Литмир - Электронная Библиотека
A
A

Драматург признавался, что для своих исторических хроник он берет форму «Бориса Годунова». Имелась в виду не только стихотворная форма, не только вольное, не скованное единством места действия и времени течение события, расположение сцен. «Что развивается в трагедии? Какая ее цель? — спрашивал Пушкин и отвечал: — Человек и народ. Судьба человеческая, судьба народная… Что нужно драматическому писателю? Философию, бесстрастие, государственные мысли историка, догадливость, живость воображения, никакого предрассудка любимой мысли. Свобода».

Судьбы народные и стали в центре «Минина» и других исторических хроник Островского. «Догадливость», «живость воображения» позволили ему войти в духовный, внутренний мир людей того времени, глубоко почувствсн вать и понять особенность их психологии, мировосприятия. Так изображена Марфа Борисовна, молодая красавица вдова, которая оставшееся от мужа богатое наследство раздавала нищим, сиротам, в убогие дома, заключенным в тюрьмах, в обители, а затем — в казну, на помощь ратным. Но не только этой раздачей она щедра, а безграничной добротой своей к ближним, кротостью и веселым, не ханжеским нравом. В этой деятельной любви к ближнему и состоит святость ее, святость в миру, среди людей.

Художник чуток к внутреннему миру своей героини. Не белые ли стены обители Нила Столобенского, вставшие перед ним во время путешествия по Волге, вспомнились ему теперь, когда он в просторной бревенчатой светлице видел свою Марфу Борисовну, девушек, которые поют любимый душеполезный стих «О пустыне», и ее уносят мечты в прекрасную «пустыню» с тихими лугами, испещренными цветами, и красивым, дивным садом, с кудрявыми деревьями, шумящими без ветра?

Современники могли только поразиться той правде, с какой Островский нарисовал облик молодой женщины, жившей два с половиной века тому назад. И какой поразительный диапазон художника, владеющего одинаковой изобразительной убедительностью как при обрисовке какой-нибудь недалекой Липочки, так и в раскрытии богатой внутренней жизни Марфы Борисовны!

Кстати, сестрой Марфы Борисовны, близкой по характеру, по всему облику, можно считать молодую девушку Февронию в «Сказании о граде Китеже» Римского-Корса-кова. Да и начинается опера с похвалы «матери пустыне». Февронию, как и Марфу Борисовну, овевают мечты о прекрасной пустыне, где можно найти тихие радости в уединении и в созерцании красоты. И в характере Февронии — та же любовь к ближнему, та же кротость, смирение: «Где уж мне, девице, важничать, свое место крепко знаю я, и сама как виноватая, всему миру низко кланяюсь», — говорит она в ответ на незаслуженный упрек в зазнайстве, когда стала княгиней. За обеими героинями стоит образ древнерусской женщины в житийной литературе. Во всяком случае, у Марфы Борисовны есть такой очевидный «прототип» — Ульяна Устиновна Осорьина (Иулиания Муромская), вдова провинциального дворянина, жившая в начале XVII века и оставшаяся в памяти потомков благодаря замечательной житийной повести, написанной ее сыном. Впоследствии историк В. Ключевский с художественной пластичностью коснулся этого образа в статье «Добрые люди Древней Руси».
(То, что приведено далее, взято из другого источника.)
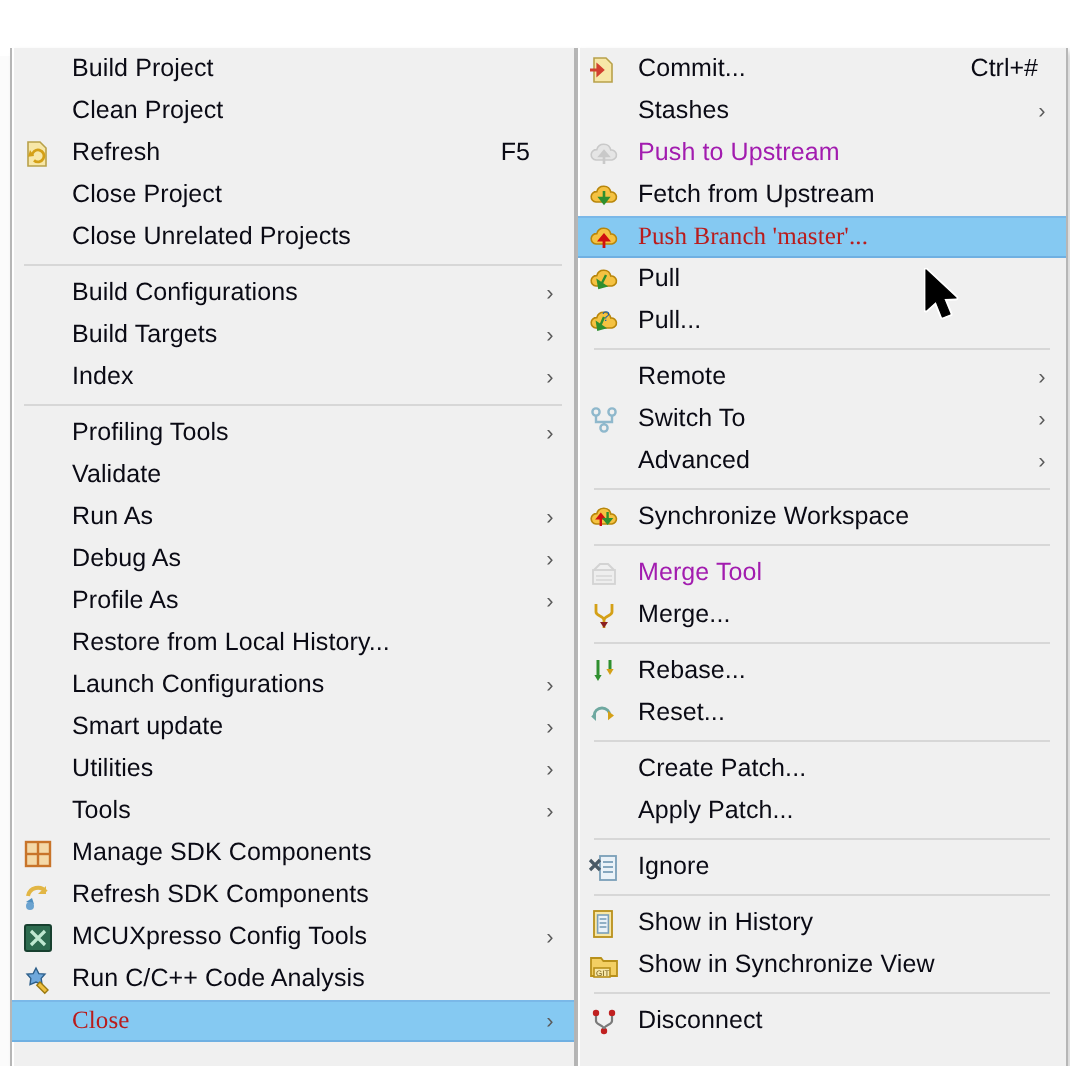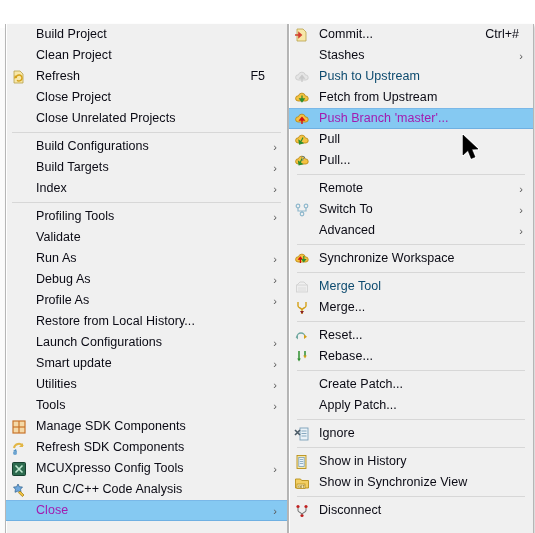"Push to Upstream" .item.disabled .label { color: #0c4a6e -> #a21caf }
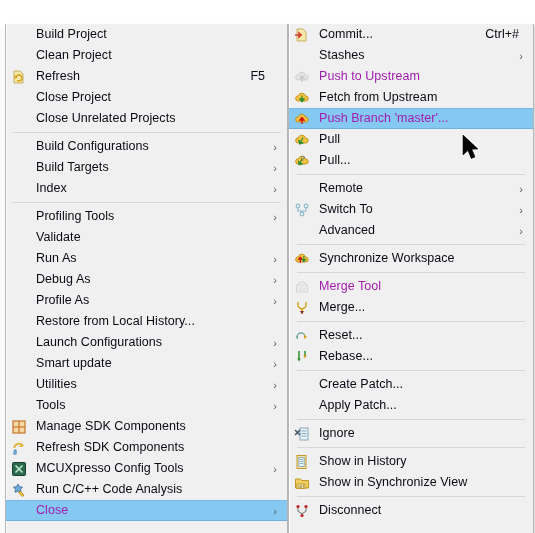"Push Branch 'master'..." .item.selected .label { color: #a21caf -> #b91c1c; font-family: none -> Liberation Serif, serif }
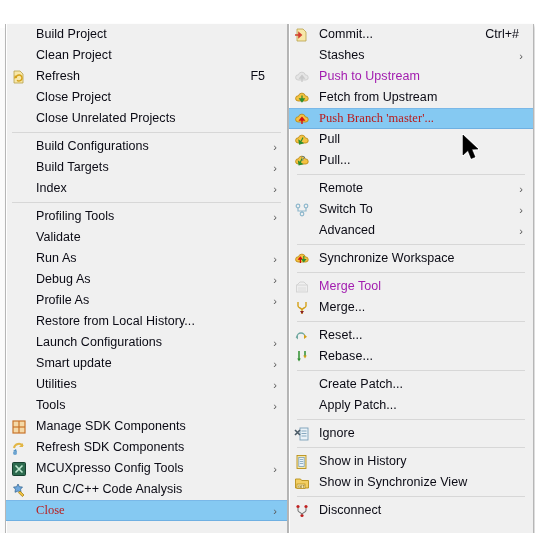"Reset..." div.item { order: before "Rebase..." -> after "Rebase..." }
Дыханием эпичности веет от «Минина», от монологов главного героя, исполненных патриотического подъема, лирического чувства, религиозного, в духе того времени, содержания. Кажется, что личность нижегородского купца так увлекла драматурга, настолько он был покорен однодумьем патриота, помышляющего только о спасении Руси, что главной заботой автора и стала сама эпическая выразительность образа. Не случайно сам Островский признавал, что хронике недостает сценичности.

Но то, что он мог называть несценичностью по неуверенности или под влиянием писавших об этом рецензентов, совсем иначе воспринималось таким художником, как Гончаров. У него есть замечательно любопытное, глубокое суждение о художественной природе пьес Островского, суждение, которое особенно может быть отнесено к «Минину» и другим историческим хроникам: «Но он комик — по своей натуре, по натуре своего материала, комик по внешней поверхностной форме, — а в сущности, он писатель эпический. Сочинение действия — не его задача… Ему как будто не хочется прибегать к фабуле — эта искусственность ниже его: он должен жертвовать ей частью правдивости, целостью характера, драгоценными штрихами нравов, деталями быта, — и он охотнее удлиняет действие, охлаждает зрителя, лишь бы сохранить тщательно то, что он видит и чует живого и верного в природе».

Однако сомнение относительно сценичности побудило автора написать вторую редакцию пьесы, в ней подверглись некоторому сокращению монологи Минина, была введена новая сцена сражения нижегородцев с поляками за Москвой-рекой, напротив Кремля, другим стал финал: если в первой редакции пьеса заканчивалась тем, что нижегородское ополчение под водительством князя Пожарского и Минина отправляется в Москву, то во второй редакции победители во главе с Мининым из Москвы возвращаются в Нижний Новгород. В пьесе и происходит все так, как было на самом деле, как подробно передал С. М. Соловьев в своей «Истории России». Минин просит князя Пожарского дать ему отряд, чтобы обойти гетмана и ударить с тыла, что и решило исход сражения. Минин возвращается в родной Нижний Новгород. Народ встречает спасителя Руси хлебом-солью, восторженно славит его. Славословием Минину заканчивается вторая редакция пьесы: «Потоль велика русская земля, поколь тебя и чтить и помнить будет».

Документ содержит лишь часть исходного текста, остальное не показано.